Adding connectors to AWS Glue Studio

A connector is a piece of code that facilitates communication between your data store and AWS Glue. You can either subscribe to a connector offered in AWS Marketplace, or you can create your own custom connector.

Subscribing to AWS Marketplace connectors

AWS Glue Studio makes it easy to add connectors from AWS Marketplace.

To add a connector from AWS Marketplace to AWS Glue Studio

  1. In the AWS Glue Studio console, choose Connectors in the console navigation pane.

  2. On the Connectors page, choose Go to AWS Marketplace.

  3. In AWS Marketplace, in Featured products, choose the connector you want to use. You can choose one of the featured connectors, or use search. You can search on the name or type of connector, and you can use options to refine the search results.

    If you want to use one of the featured connectors, choose View product. If you used search to locate a connector, then choose the name of the connector.

  4. On the product page for the connector, use the tabs to view information about the connector. If you decide to purchase this connector, choose Continue to Subscribe.

  5. Provide the payment information, and then choose Continue to Configure.

  6. On the Configure this software page, choose the method of deployment and the version of the connector to use. Then choose Continue to Launch.

  7. On the Launch this software page, you can review the Usage Instructions provided by the connector provider. When you're ready to continue, choose Activate connection in AWS Glue Studio.

    After a small amount of time, the console displays the Create marketplace connection page in AWS Glue Studio.

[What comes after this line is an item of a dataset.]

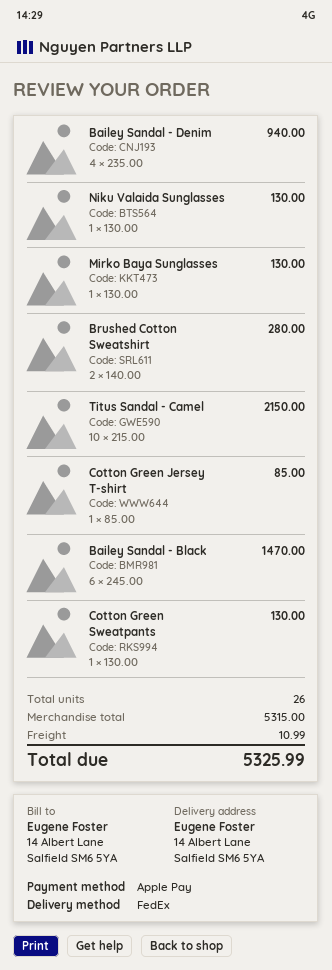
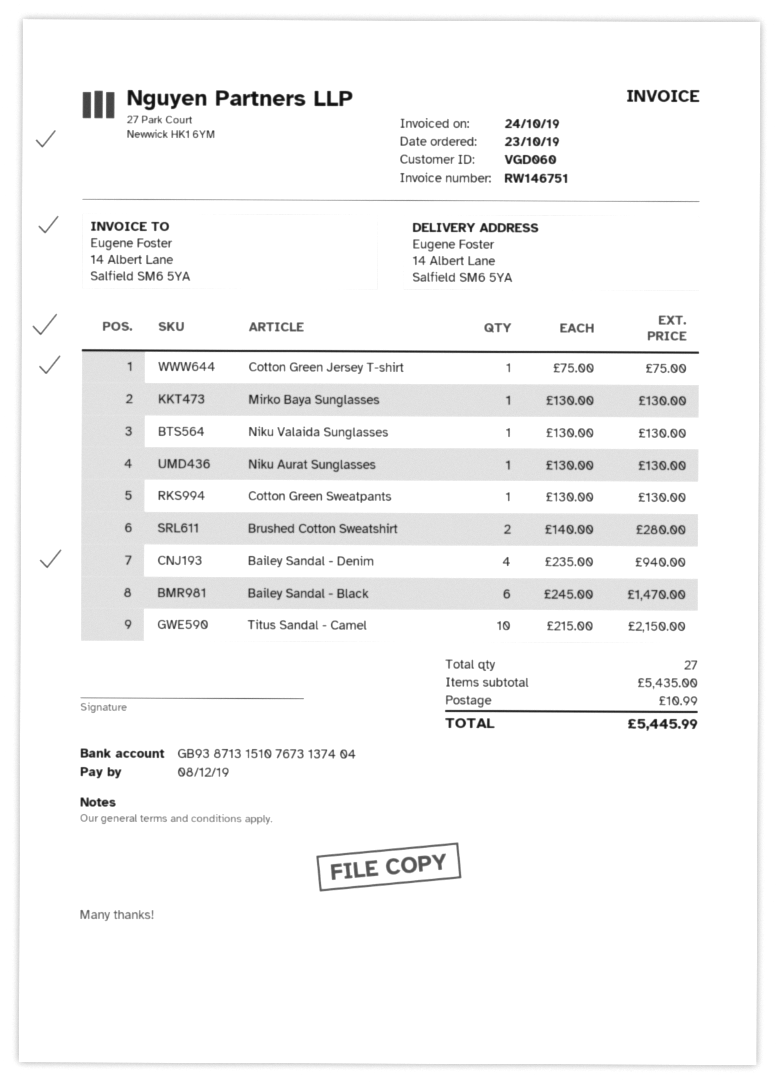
Cotton Green Jersey T-shirt: 1 x 85.00 = 85.00 -> 1 x 75.00 = 75.00
Niku Aurat Sunglasses: none -> 1 x 130.00 = 130.00
total quantity: 26 -> 27
subtotal: 5315.00 -> 5435.00
total: 5325.99 -> 5445.99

  8. Create a connection that uses this connector, as described in Creating connections for connectors.

    Alternatively, you can choose Activate connector only to skip creating a connection at this time. You must create a connection at a later date before you can use the connector.

Creating custom connectors

You can also build your own connector and then upload the connector code to AWS Glue Studio.

Custom connectors are integrated into AWS Glue Studio through the AWS Glue Spark runtime API. The AWS Glue Spark runtime allows you to plug in any connector that is compliant with the Spark, Athena, or JDBC interface. It allows you to pass in any connection option that is available with the custom connector.

You can encapsulate all your connection properties with AWS Glue Connections and supply the connection name to your ETL job. Integration with Data Catalog connections allows you to use the same connection properties across multiple calls in a single Spark application or across different applications.

You can specify additional options for the connection. The job script that AWS Glue Studio generates contains a Datasource entry that uses the connection to plug in your connector with the specified connection options. For example:

Datasource = glueContext.create_dynamic_frame.from_options(connection_type = "custom.jdbc", connection_options = {"dbTable":"Account","connectionName":"my-custom-jdbc- connection"}, transformation_ctx = "DataSource0")

To add a custom connector to AWS Glue Studio

  1. Create the code for your custom connector. For more information, see Developing custom connectors.

  2. Add support for AWS Glue features to your connector. Here are some examples of these features and how they are used within the job script generated by AWS Glue Studio:

    • Data type mapping – Your connector can typecast the columns while reading them from the underlying data store. For example, a dataTypeMapping of {"INTEGER":"STRING"} converts all columns of type Integer to columns of type String when parsing the records and constructing the DynamicFrame. This helps users to cast columns to types of their choice.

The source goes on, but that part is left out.